Problem:
Please return every line in the following data that includes the string "Salvatore".

Provided information:
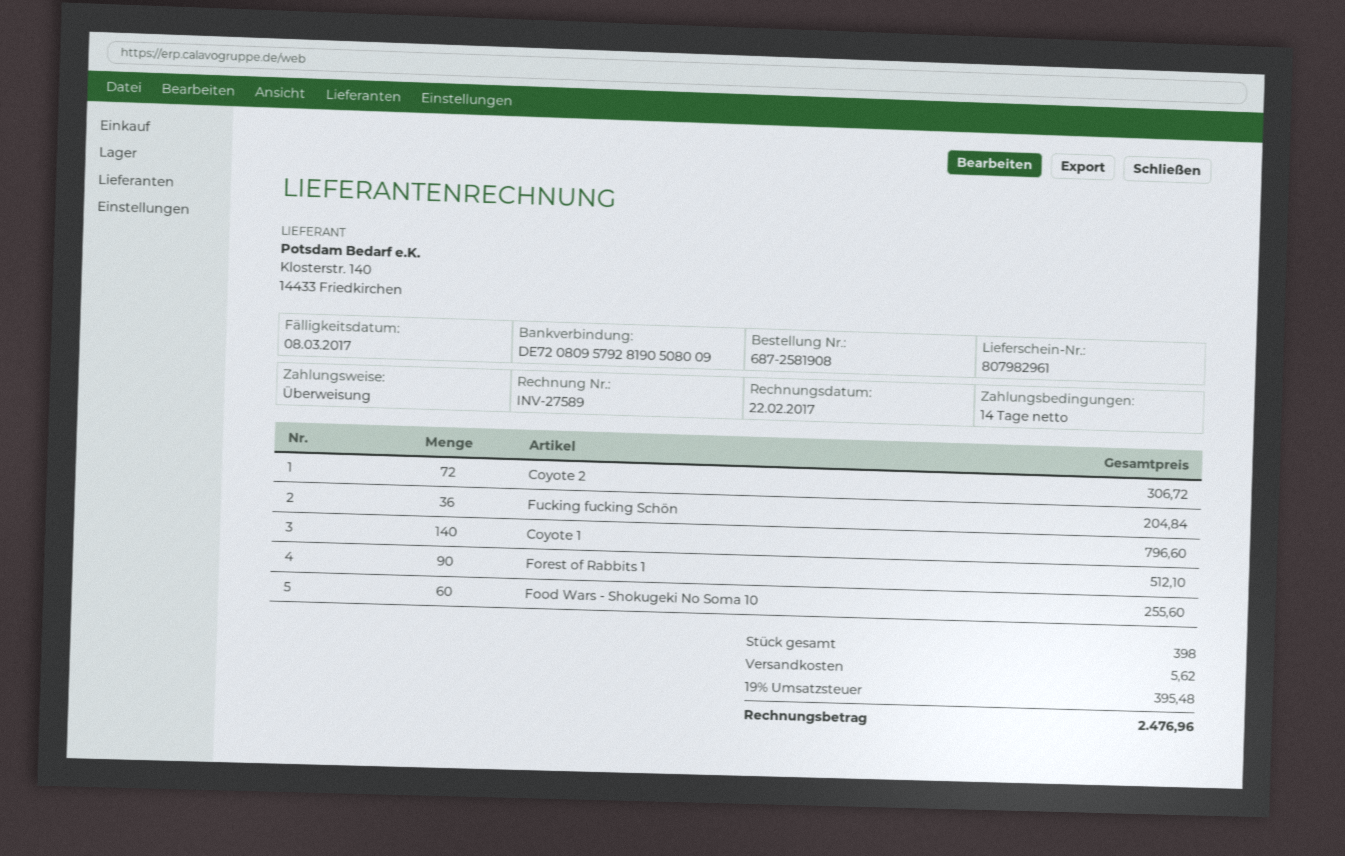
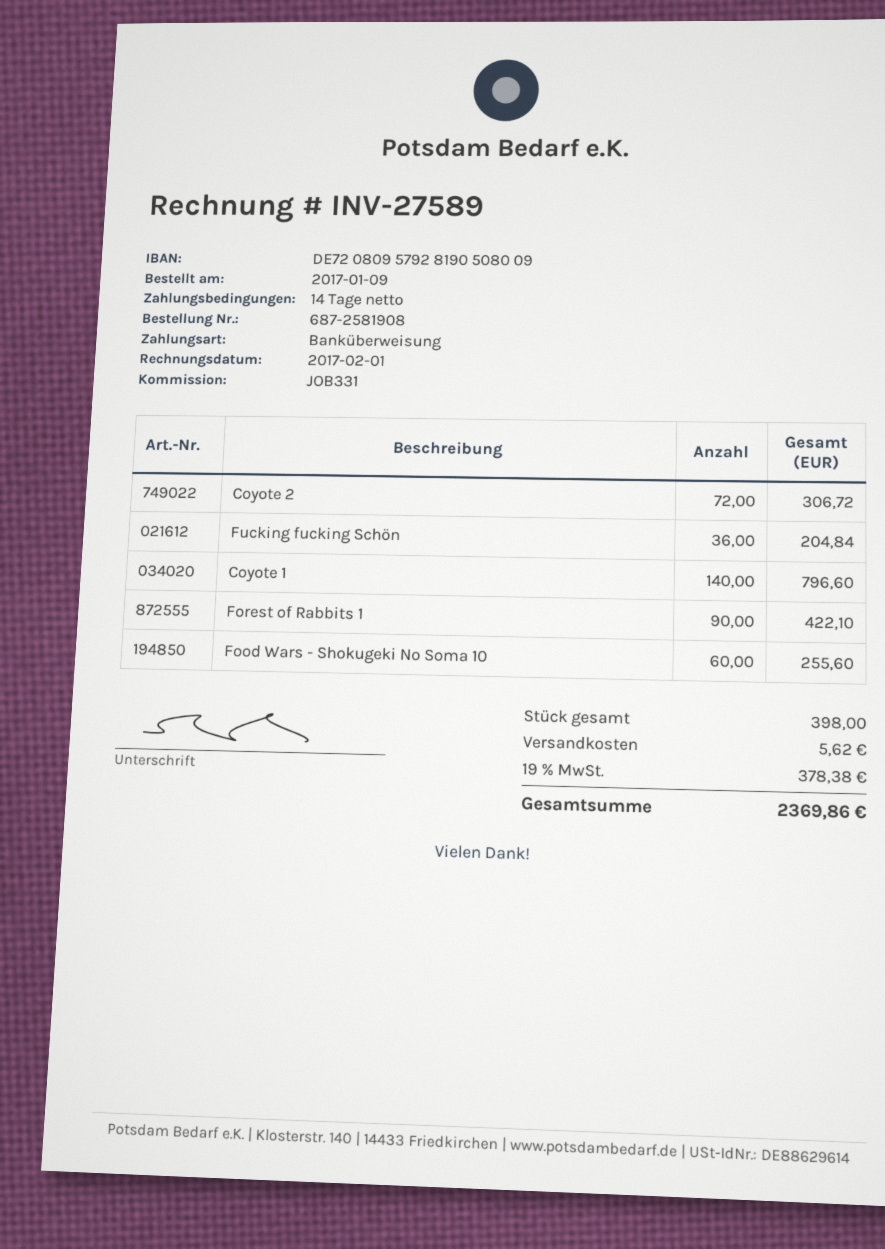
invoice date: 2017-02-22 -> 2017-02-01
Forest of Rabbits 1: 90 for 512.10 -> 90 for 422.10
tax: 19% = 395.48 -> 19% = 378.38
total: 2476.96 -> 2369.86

--

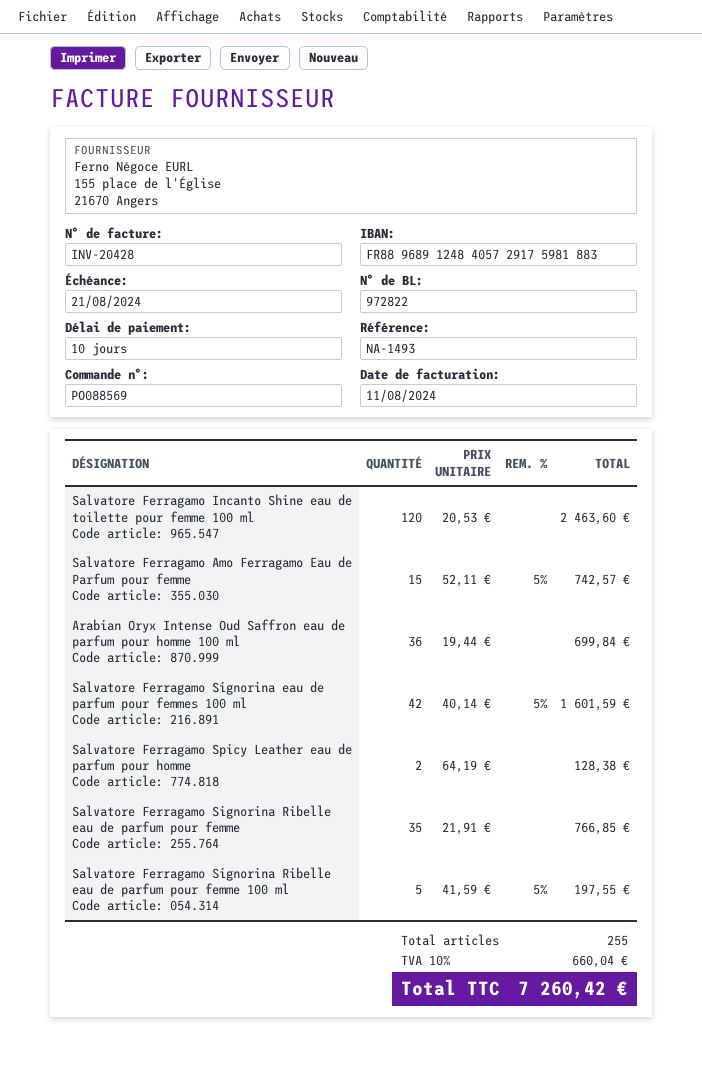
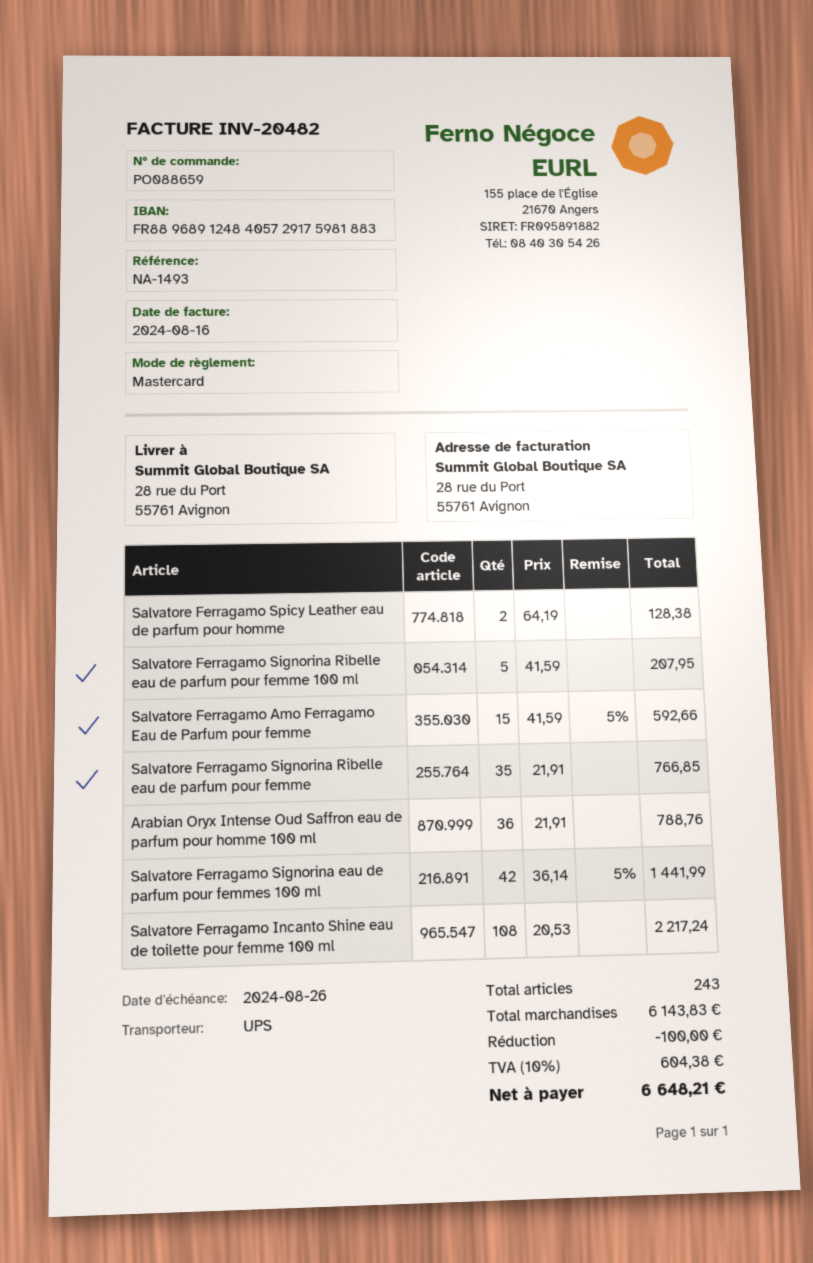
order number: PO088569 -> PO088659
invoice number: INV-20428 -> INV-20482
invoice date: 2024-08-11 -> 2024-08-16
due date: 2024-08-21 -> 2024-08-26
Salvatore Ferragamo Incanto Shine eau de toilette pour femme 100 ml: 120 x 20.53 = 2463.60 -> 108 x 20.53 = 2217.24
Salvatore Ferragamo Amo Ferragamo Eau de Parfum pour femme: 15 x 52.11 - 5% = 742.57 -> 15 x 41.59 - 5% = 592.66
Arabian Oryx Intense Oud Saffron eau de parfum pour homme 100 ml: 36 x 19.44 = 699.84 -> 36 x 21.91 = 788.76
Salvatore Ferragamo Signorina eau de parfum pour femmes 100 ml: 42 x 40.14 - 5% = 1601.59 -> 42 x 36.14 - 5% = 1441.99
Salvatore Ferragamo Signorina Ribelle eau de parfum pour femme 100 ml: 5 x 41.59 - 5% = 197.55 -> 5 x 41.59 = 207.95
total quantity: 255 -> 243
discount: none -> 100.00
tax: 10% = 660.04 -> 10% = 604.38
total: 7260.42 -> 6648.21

* * *

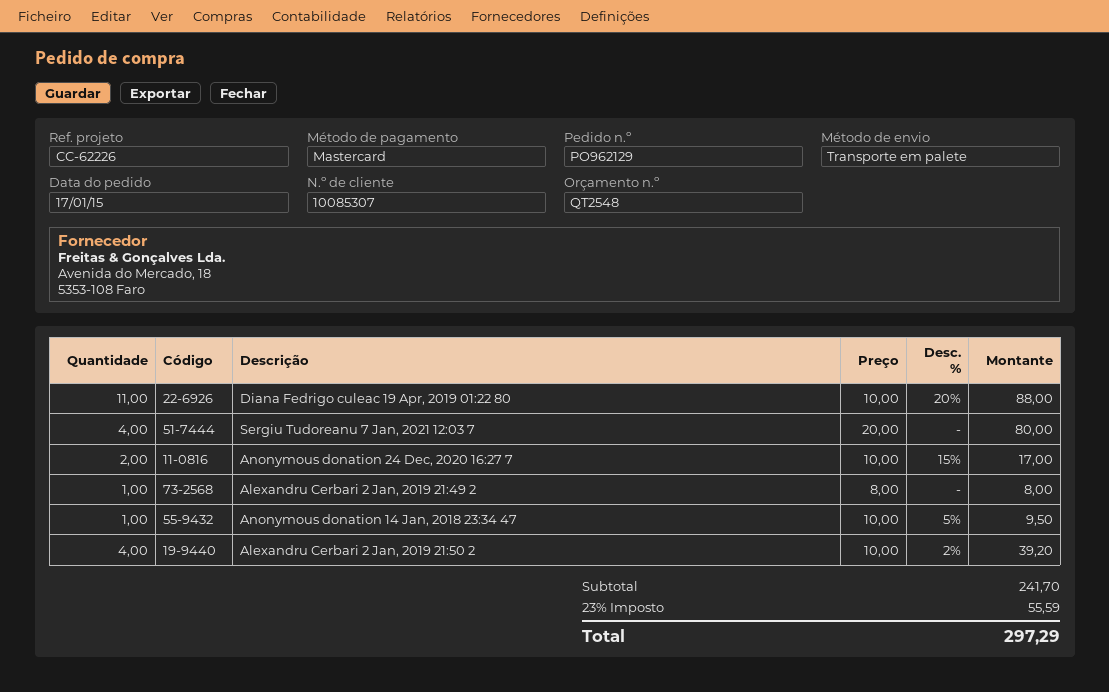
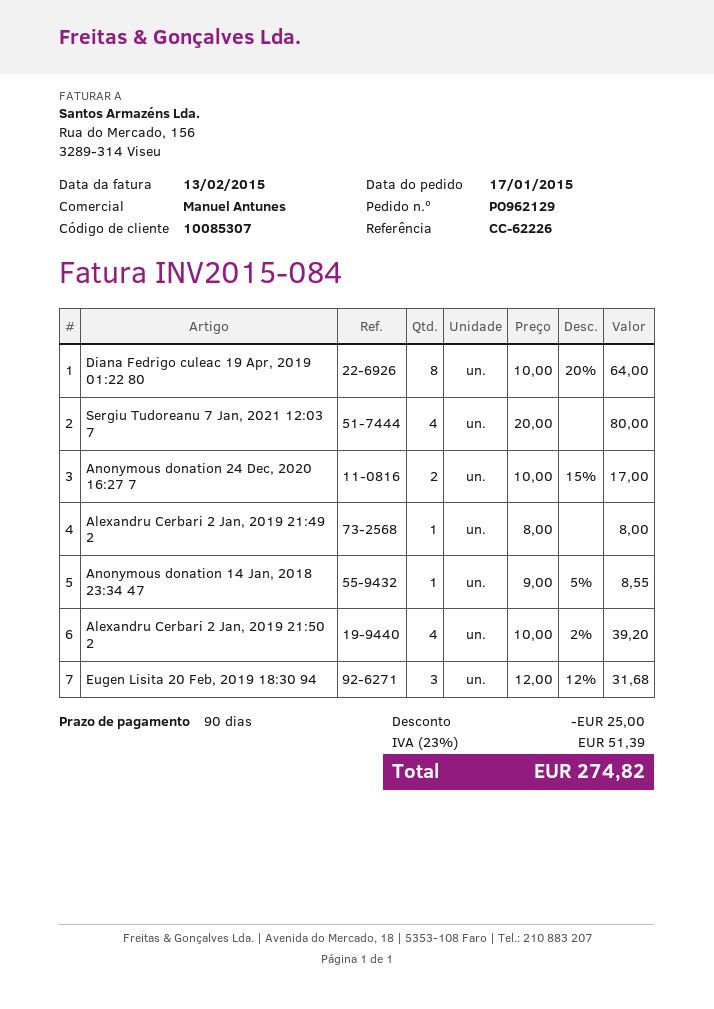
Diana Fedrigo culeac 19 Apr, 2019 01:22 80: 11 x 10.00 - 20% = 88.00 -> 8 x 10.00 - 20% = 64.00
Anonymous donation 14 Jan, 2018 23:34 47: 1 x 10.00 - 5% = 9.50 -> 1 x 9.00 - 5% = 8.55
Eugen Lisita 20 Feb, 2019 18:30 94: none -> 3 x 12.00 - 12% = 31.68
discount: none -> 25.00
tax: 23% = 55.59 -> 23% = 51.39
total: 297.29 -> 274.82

Task result:
Salvatore Ferragamo Incanto Shine eau de toilette pour femme 100 ml: 120 x 20.53 = 2463.60 -> 108 x 20.53 = 2217.24
Salvatore Ferragamo Amo Ferragamo Eau de Parfum pour femme: 15 x 52.11 - 5% = 742.57 -> 15 x 41.59 - 5% = 592.66
Salvatore Ferragamo Signorina eau de parfum pour femmes 100 ml: 42 x 40.14 - 5% = 1601.59 -> 42 x 36.14 - 5% = 1441.99
Salvatore Ferragamo Signorina Ribelle eau de parfum pour femme 100 ml: 5 x 41.59 - 5% = 197.55 -> 5 x 41.59 = 207.95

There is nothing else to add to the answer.